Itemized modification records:
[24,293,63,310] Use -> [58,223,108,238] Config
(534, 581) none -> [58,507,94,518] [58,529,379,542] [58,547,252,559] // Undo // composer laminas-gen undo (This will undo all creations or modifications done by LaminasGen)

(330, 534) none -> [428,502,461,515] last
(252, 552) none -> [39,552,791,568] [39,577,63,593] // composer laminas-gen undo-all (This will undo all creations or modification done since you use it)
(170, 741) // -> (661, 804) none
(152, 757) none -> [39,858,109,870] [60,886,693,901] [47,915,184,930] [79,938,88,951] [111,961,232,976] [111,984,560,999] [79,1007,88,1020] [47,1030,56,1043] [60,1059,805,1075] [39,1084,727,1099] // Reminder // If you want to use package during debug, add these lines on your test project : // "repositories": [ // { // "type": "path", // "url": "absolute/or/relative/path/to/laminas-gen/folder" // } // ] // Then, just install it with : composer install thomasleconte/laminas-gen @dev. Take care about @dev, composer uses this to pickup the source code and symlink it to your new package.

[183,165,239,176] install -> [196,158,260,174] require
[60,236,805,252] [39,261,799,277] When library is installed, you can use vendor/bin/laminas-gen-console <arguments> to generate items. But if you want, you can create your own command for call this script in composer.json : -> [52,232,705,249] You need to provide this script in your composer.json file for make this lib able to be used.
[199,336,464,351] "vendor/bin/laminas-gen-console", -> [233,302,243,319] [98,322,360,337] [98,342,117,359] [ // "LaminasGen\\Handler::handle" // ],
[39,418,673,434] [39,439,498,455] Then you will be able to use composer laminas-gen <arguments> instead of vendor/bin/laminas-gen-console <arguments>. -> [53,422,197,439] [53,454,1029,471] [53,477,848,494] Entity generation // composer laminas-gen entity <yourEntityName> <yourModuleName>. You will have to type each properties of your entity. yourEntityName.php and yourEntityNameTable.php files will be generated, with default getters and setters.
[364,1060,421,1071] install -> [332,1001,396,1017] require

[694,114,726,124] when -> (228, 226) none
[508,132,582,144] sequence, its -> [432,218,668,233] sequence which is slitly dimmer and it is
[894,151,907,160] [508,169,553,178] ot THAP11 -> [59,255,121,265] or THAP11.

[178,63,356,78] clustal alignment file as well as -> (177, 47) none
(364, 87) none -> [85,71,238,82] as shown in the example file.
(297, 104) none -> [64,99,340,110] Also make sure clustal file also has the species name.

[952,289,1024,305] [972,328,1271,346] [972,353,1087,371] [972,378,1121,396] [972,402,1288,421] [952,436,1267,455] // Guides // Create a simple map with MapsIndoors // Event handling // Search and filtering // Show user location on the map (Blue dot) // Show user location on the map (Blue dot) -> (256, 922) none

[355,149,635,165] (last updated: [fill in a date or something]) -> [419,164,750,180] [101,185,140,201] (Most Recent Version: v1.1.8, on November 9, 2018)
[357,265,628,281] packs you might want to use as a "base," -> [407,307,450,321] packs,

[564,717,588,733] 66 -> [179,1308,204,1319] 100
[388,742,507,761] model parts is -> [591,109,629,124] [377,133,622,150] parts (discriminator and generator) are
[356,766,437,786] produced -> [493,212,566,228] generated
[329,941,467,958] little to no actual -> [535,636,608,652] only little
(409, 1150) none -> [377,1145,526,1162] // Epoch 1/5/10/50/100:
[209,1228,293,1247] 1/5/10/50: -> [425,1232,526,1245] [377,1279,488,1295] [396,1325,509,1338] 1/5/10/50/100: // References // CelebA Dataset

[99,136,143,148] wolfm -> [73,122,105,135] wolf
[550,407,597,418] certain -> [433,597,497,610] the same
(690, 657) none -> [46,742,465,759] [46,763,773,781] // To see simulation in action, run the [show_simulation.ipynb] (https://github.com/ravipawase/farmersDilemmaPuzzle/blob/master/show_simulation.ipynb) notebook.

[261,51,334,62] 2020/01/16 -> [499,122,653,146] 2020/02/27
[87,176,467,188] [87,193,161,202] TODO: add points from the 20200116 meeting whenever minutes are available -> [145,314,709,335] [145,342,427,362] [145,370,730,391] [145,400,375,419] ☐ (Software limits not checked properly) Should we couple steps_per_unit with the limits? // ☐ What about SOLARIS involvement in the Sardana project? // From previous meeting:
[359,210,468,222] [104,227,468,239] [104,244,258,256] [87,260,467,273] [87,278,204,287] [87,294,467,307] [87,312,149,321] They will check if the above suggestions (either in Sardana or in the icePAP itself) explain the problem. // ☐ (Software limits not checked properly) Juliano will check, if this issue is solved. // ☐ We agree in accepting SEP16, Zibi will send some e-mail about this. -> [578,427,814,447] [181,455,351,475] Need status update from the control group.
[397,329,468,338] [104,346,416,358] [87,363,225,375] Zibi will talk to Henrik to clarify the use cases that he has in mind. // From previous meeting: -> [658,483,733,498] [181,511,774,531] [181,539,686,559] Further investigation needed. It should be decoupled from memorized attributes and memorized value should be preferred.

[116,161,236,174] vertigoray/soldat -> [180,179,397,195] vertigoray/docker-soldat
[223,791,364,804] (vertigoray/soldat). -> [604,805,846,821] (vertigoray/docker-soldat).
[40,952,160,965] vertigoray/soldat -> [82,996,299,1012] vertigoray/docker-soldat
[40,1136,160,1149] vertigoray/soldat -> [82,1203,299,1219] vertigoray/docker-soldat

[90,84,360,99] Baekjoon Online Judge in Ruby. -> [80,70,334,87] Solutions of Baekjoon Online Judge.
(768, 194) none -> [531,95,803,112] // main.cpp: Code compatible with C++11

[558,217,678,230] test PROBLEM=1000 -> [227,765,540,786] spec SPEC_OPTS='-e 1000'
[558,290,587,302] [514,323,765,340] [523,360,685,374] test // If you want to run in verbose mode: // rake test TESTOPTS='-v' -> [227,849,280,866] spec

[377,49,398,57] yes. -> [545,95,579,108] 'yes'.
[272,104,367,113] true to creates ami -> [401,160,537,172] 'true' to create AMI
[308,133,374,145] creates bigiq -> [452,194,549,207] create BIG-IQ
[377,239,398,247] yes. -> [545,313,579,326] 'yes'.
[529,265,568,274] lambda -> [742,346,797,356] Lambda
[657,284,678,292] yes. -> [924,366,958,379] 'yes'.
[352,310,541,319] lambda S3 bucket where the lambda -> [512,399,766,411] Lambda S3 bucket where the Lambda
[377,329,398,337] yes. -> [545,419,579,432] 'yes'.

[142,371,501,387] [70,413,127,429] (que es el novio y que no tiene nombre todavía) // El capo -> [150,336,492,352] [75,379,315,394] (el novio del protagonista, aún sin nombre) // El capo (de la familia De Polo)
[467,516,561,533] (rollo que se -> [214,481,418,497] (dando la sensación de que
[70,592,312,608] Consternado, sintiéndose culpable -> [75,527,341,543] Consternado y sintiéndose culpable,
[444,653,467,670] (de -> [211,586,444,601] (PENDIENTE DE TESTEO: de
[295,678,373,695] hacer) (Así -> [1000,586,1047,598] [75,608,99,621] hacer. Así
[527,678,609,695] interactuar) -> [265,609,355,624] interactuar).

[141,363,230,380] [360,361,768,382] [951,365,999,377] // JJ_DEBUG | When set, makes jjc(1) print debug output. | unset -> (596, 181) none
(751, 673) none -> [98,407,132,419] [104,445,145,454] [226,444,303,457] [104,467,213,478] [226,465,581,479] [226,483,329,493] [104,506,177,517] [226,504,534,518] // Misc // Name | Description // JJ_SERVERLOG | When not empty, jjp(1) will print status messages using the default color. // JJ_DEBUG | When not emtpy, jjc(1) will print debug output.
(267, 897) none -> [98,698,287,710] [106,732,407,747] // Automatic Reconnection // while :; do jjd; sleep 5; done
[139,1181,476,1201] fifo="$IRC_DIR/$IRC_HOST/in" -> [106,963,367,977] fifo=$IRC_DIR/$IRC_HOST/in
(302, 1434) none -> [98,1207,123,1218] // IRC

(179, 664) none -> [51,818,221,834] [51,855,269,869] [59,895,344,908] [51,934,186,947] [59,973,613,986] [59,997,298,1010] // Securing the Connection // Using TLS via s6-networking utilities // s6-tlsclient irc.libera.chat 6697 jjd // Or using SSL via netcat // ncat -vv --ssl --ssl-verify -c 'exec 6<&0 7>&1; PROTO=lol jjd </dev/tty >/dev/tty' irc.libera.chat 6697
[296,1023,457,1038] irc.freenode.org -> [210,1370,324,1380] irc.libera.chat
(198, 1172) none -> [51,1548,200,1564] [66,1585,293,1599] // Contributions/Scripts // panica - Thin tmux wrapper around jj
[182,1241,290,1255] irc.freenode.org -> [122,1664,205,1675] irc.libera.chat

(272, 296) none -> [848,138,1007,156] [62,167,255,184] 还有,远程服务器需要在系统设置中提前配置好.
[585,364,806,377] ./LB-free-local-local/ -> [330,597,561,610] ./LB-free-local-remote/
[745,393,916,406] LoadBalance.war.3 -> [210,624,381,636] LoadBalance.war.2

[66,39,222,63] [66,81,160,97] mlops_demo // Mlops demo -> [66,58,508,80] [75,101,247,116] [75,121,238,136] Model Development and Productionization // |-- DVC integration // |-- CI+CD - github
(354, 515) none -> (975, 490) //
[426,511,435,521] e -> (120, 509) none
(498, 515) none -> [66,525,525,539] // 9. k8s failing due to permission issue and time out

Action item =>
For this exercise, find all lines in the records containing the word "libera" and copy them.

Solution to the problem =>
(179, 664) none -> [51,818,221,834] [51,855,269,869] [59,895,344,908] [51,934,186,947] [59,973,613,986] [59,997,298,1010] // Securing the Connection // Using TLS via s6-networking utilities // s6-tlsclient irc.libera.chat 6697 jjd // Or using SSL via netcat // ncat -vv --ssl --ssl-verify -c 'exec 6<&0 7>&1; PROTO=lol jjd </dev/tty >/dev/tty' irc.libera.chat 6697
[296,1023,457,1038] irc.freenode.org -> [210,1370,324,1380] irc.libera.chat
[182,1241,290,1255] irc.freenode.org -> [122,1664,205,1675] irc.libera.chat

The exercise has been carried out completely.